◆ Task objective ◆
Copy the lines below exactly. No picture goes into the copy.

◆ Excerpts from a dataset ◆
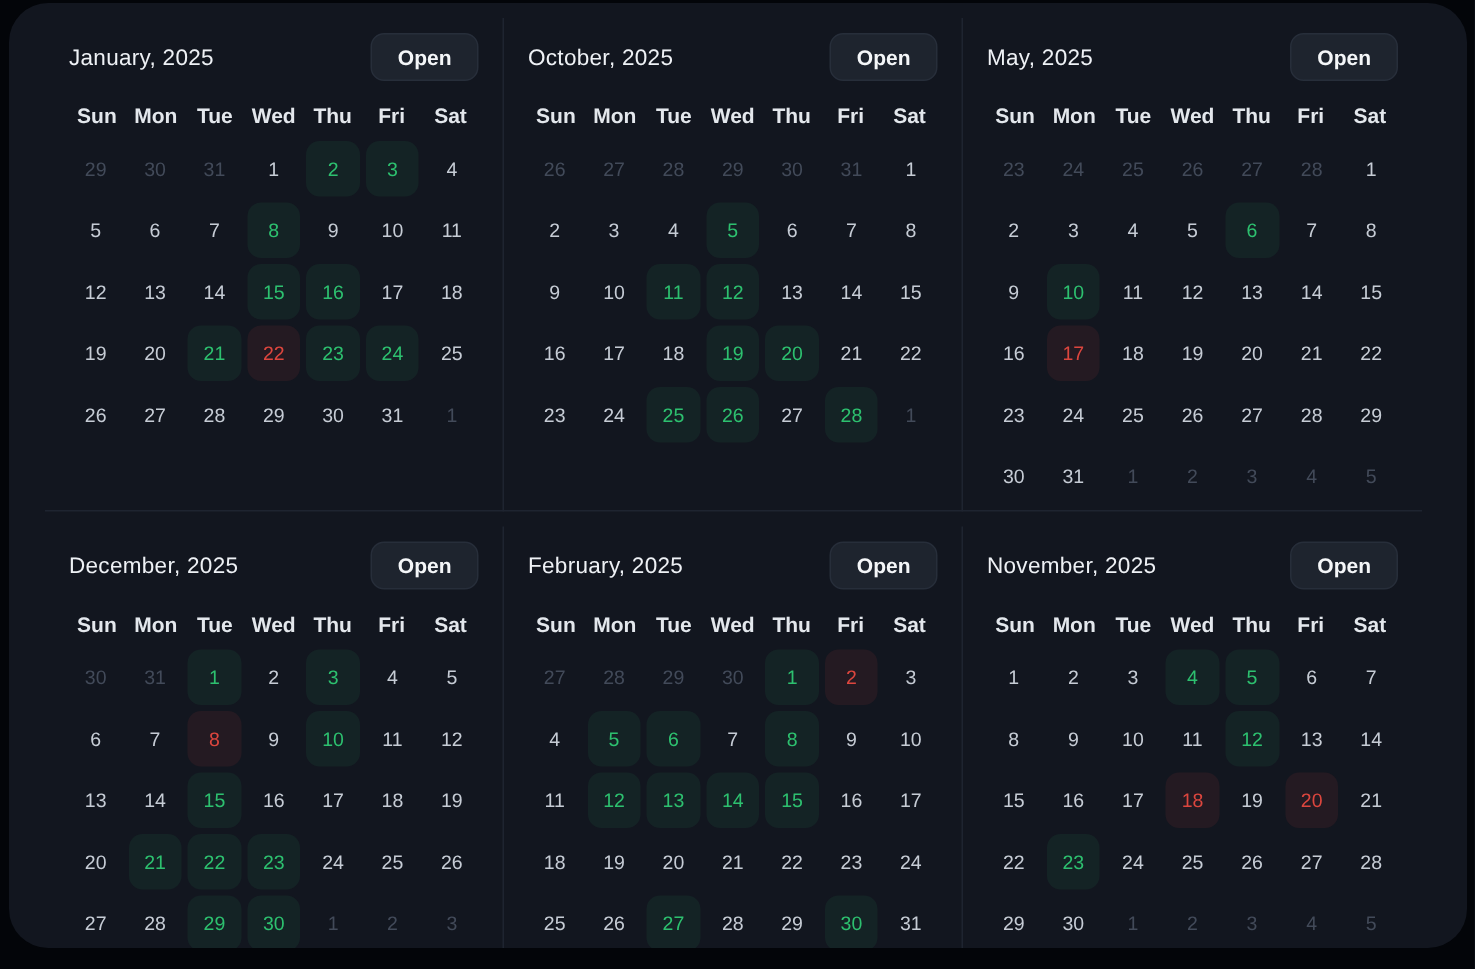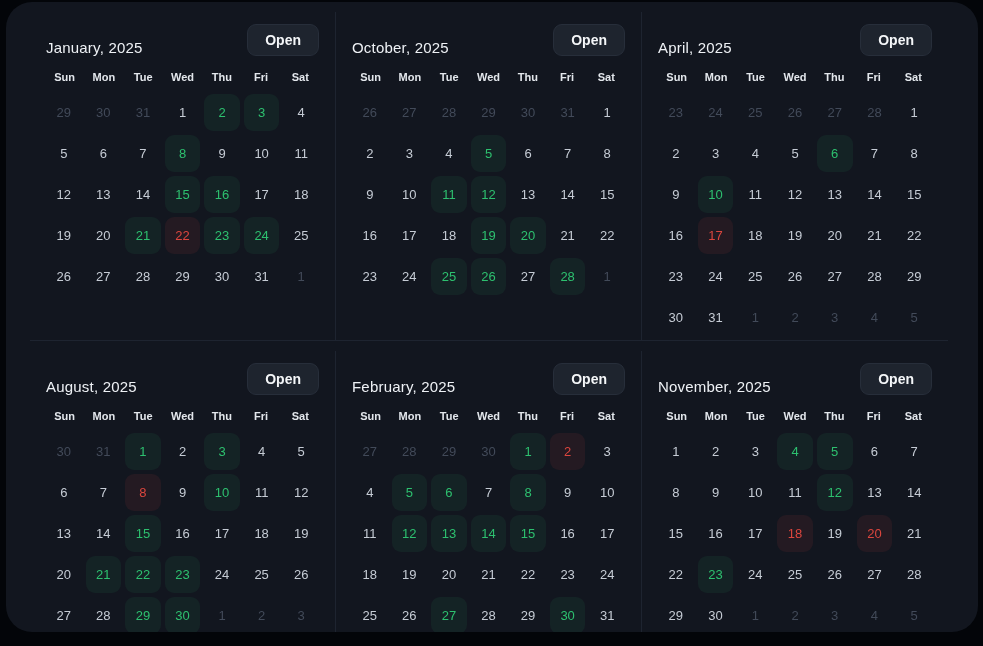"January, 2025" .month-header { align-items: flex-end -> center }
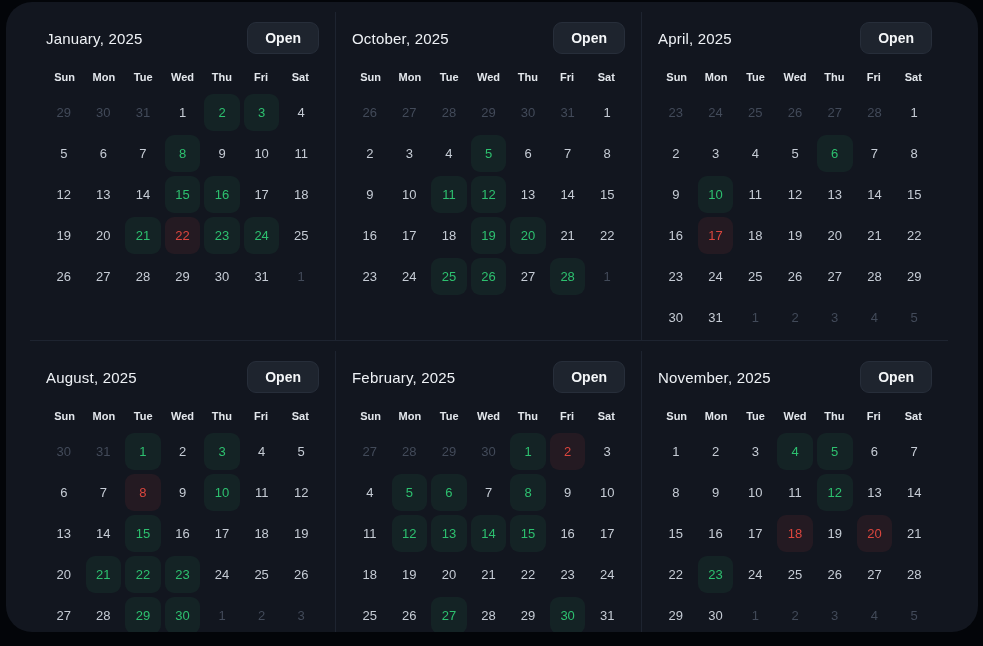"April, 2025" h2.month-title { text: April -> May }
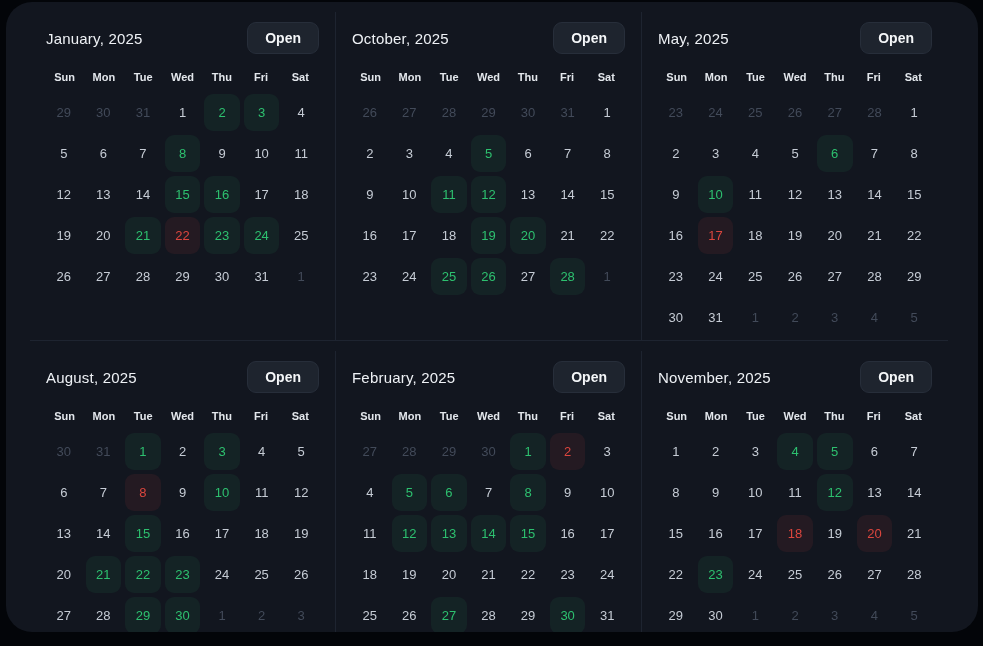"Sun" .weekday { font-size: 11px -> 14px }
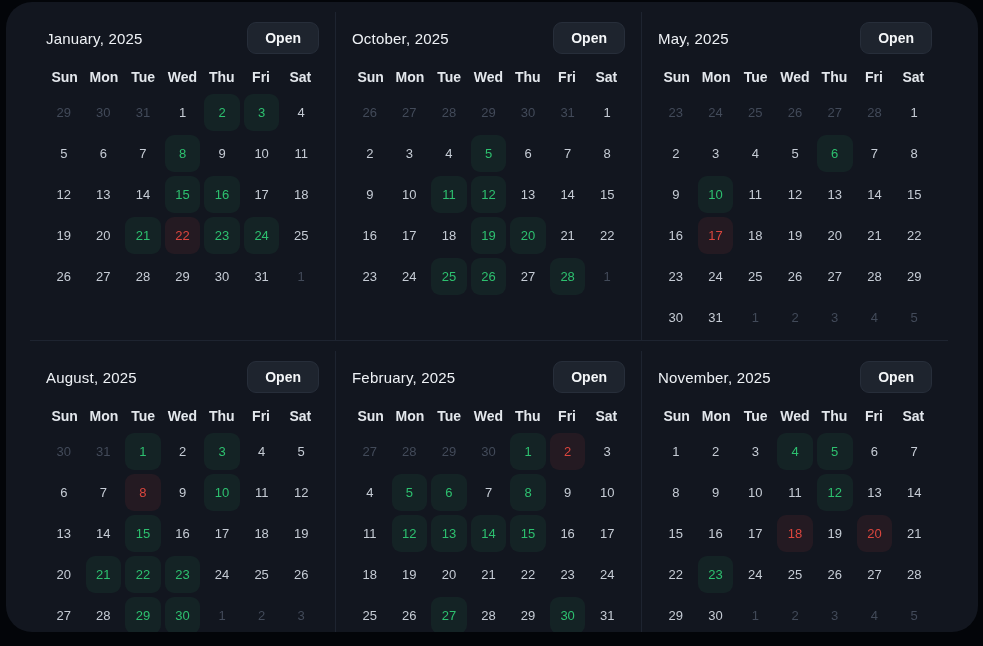"August, 2025" h2.month-title { text: August -> December }
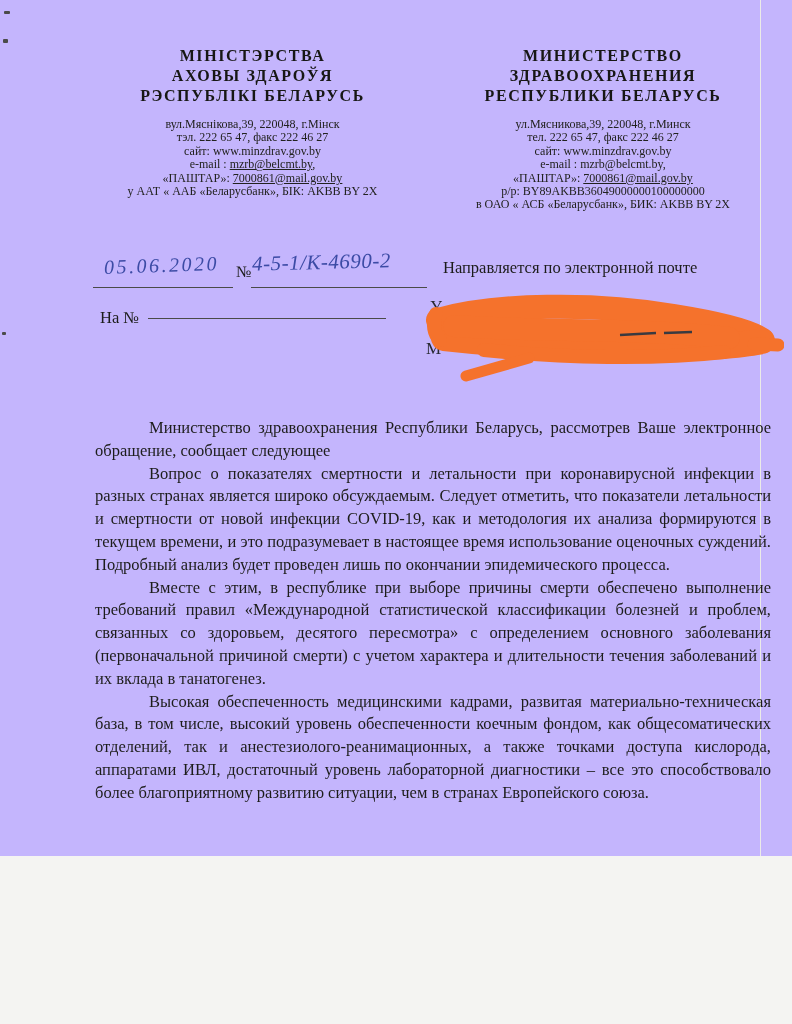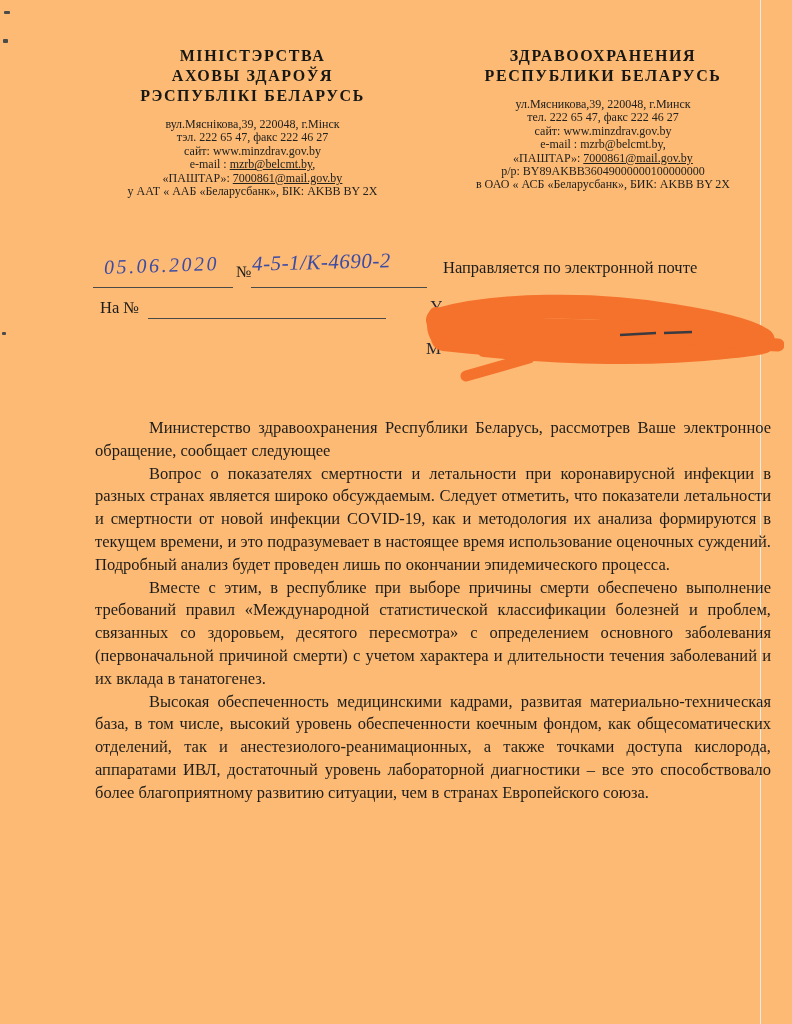"МІНІСТЭРСТВА" .page { background: #fdba74 -> #c4b5fd; height: 1024px -> 856px }
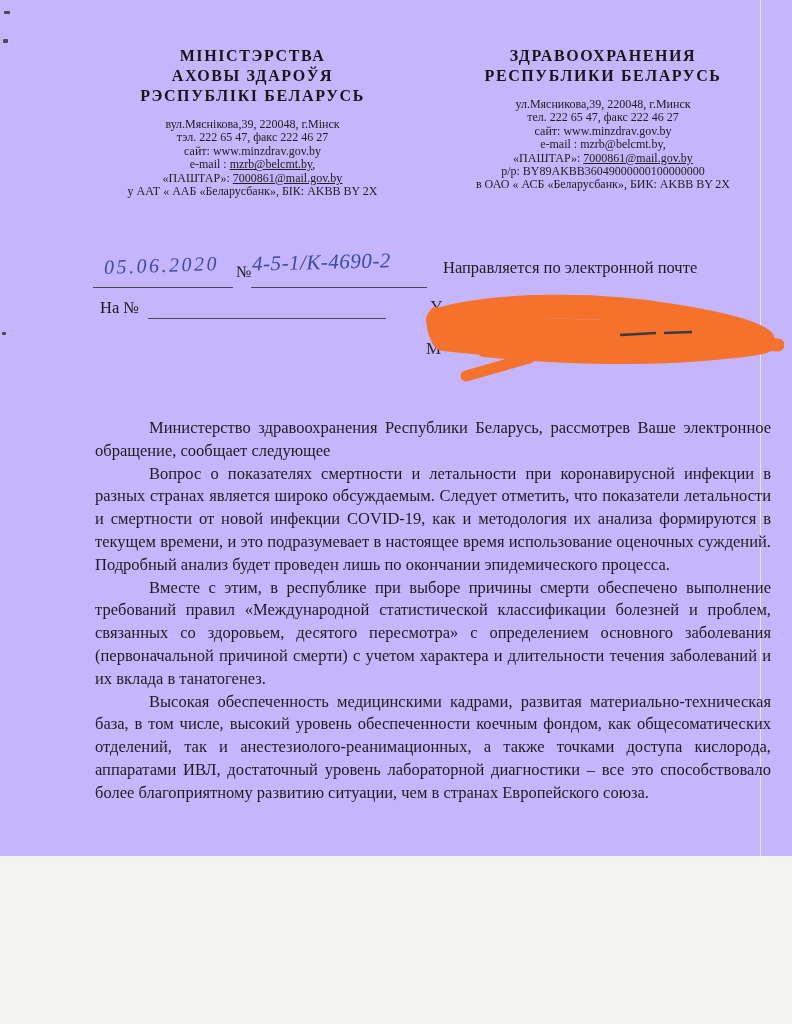"МИНИСТЕРСТВО" div { html: none -> <div>МИНИСТЕРСТВО</div> }
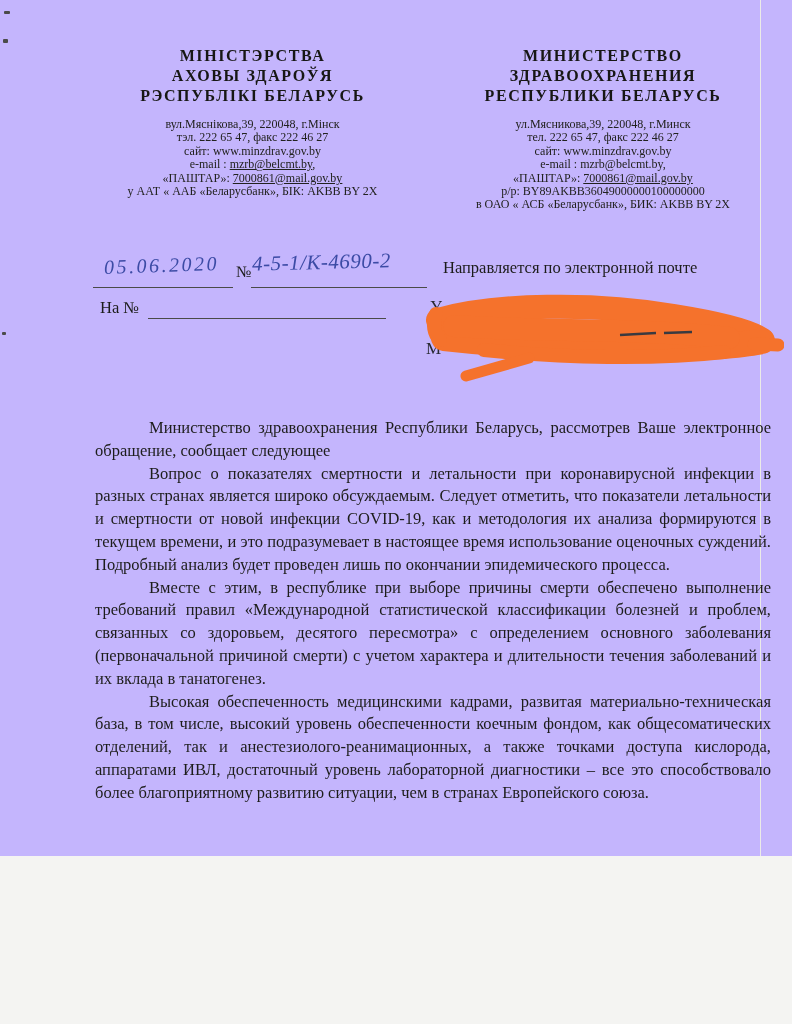"На №" .reply-label { top: 298px -> 308px }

◆ Answer to the problem ◆
"January, 2025" .month-header { align-items: flex-end -> center }
"April, 2025" h2.month-title { text: April -> May }
"Sun" .weekday { font-size: 11px -> 14px }
"August, 2025" h2.month-title { text: August -> December }
"МІНІСТЭРСТВА" .page { background: #fdba74 -> #c4b5fd; height: 1024px -> 856px }
"МИНИСТЕРСТВО" div { html: none -> <div>МИНИСТЕРСТВО</div> }
"На №" .reply-label { top: 298px -> 308px }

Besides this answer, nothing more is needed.